See if you can see soft, thin-walled, translucent, fingerlike papulae between the spines as well . Papulae are thin-walled diverticula of the coelom through the body wall and are its respiratory organs. The ciliated peritoneum generates a bidirectional flow of fluid into and out of the papulae. The papulae are muscular and can be retracted into the surface of the body wall. They may be retracted and inconspicuous in somespecimens.

Touch a papula with the microneedle and observe its response.

The anus is located near the center of the aboral surface but is almost impossible to demonstrate externally. It is surrounded by a palisade of tiny ossicles, much smaller than the spines that stud the surface of the disk and is in an area free of papulae.

Exercise two a: Photograph the aboral surface or in large specimen the area aroung madreporite. Label the madreportie and spines.

Oral Surface

Turn the animal over and study the oral surface. Find the large mouth in the center of the disk, surrounded by the thin peristomial membrane . The yellowish-orange curtain-like folds of the cardiac stomach may be visible inside the mouth.

Five deep ambulacral grooves radiate outward from the mouth, one along the midline of the oral surface of each arm . Each groove lies on an

ambulacral axis. The numerous soft, tubular structures projecting into the groove from either side are the tube feet , or podia. Two rows of tube feet are present on each side of the groove. The tube feet of Asterias bear suckers at their distal ends. Note the rows of long, flattened movable spines on each side of the ambulacral groove. The word ambulacrum is

Latin for "covered way," an apt name as these spines are used to cover the groove to protect the tube feet.

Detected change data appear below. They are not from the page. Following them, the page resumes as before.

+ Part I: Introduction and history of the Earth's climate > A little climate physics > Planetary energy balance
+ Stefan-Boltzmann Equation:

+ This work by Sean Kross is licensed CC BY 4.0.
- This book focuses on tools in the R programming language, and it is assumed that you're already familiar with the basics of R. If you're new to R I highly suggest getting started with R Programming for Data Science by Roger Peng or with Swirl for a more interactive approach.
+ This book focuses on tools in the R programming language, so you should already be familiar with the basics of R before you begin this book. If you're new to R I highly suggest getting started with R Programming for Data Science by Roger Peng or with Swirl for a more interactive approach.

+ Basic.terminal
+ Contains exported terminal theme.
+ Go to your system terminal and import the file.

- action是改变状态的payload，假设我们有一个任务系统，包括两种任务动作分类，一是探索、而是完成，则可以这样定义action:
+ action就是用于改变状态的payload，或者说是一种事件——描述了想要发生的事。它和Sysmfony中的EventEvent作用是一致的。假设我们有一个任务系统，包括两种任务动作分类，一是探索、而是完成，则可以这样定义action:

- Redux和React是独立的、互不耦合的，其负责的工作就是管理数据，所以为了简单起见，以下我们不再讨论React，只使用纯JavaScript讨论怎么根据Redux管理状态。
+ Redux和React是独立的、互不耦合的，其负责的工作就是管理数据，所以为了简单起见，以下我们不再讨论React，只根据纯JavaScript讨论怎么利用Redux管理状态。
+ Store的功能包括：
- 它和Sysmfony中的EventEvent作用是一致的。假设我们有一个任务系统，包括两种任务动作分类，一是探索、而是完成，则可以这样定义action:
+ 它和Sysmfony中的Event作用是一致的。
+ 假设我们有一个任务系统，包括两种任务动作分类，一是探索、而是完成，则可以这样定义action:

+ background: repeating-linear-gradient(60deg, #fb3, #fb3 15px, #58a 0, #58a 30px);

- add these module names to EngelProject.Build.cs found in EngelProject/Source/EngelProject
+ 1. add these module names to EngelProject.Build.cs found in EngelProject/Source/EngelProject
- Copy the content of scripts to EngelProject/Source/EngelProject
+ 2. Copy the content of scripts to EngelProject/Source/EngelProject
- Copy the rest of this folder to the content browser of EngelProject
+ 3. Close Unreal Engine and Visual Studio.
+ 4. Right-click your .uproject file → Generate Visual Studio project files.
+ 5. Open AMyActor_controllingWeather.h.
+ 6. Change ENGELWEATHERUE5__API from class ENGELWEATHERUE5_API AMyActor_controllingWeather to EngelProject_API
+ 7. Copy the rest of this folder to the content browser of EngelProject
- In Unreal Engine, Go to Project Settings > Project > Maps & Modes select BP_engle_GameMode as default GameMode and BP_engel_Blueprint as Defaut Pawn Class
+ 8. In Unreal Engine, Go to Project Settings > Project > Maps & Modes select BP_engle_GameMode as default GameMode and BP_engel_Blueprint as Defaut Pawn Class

Look at the tip of one of the arms . As is usual in radially symmetrical animals, the sensory structures are arrayed around the periphery, which in sea stars is the tips of the arms. Several long, narrow sensory tube feet extend from the tip of each arm. These are easily seen in living specimens but contract and become inconspicuous in preserved material. They have chemo- and mechanoreceptors. At the tip of the arm is a small circle of short, blunt movable spines . These spines surround a small, pale red or yellow eyespot . The eyespot is on the oral surface of the arm, almost at the tip.

Exercise three: a. Take a photograph of one of the arms at high power and label what your can. Turn the animal over and watch it move, which it will want to do and quickly away from you. b. Describe the movement in your journal.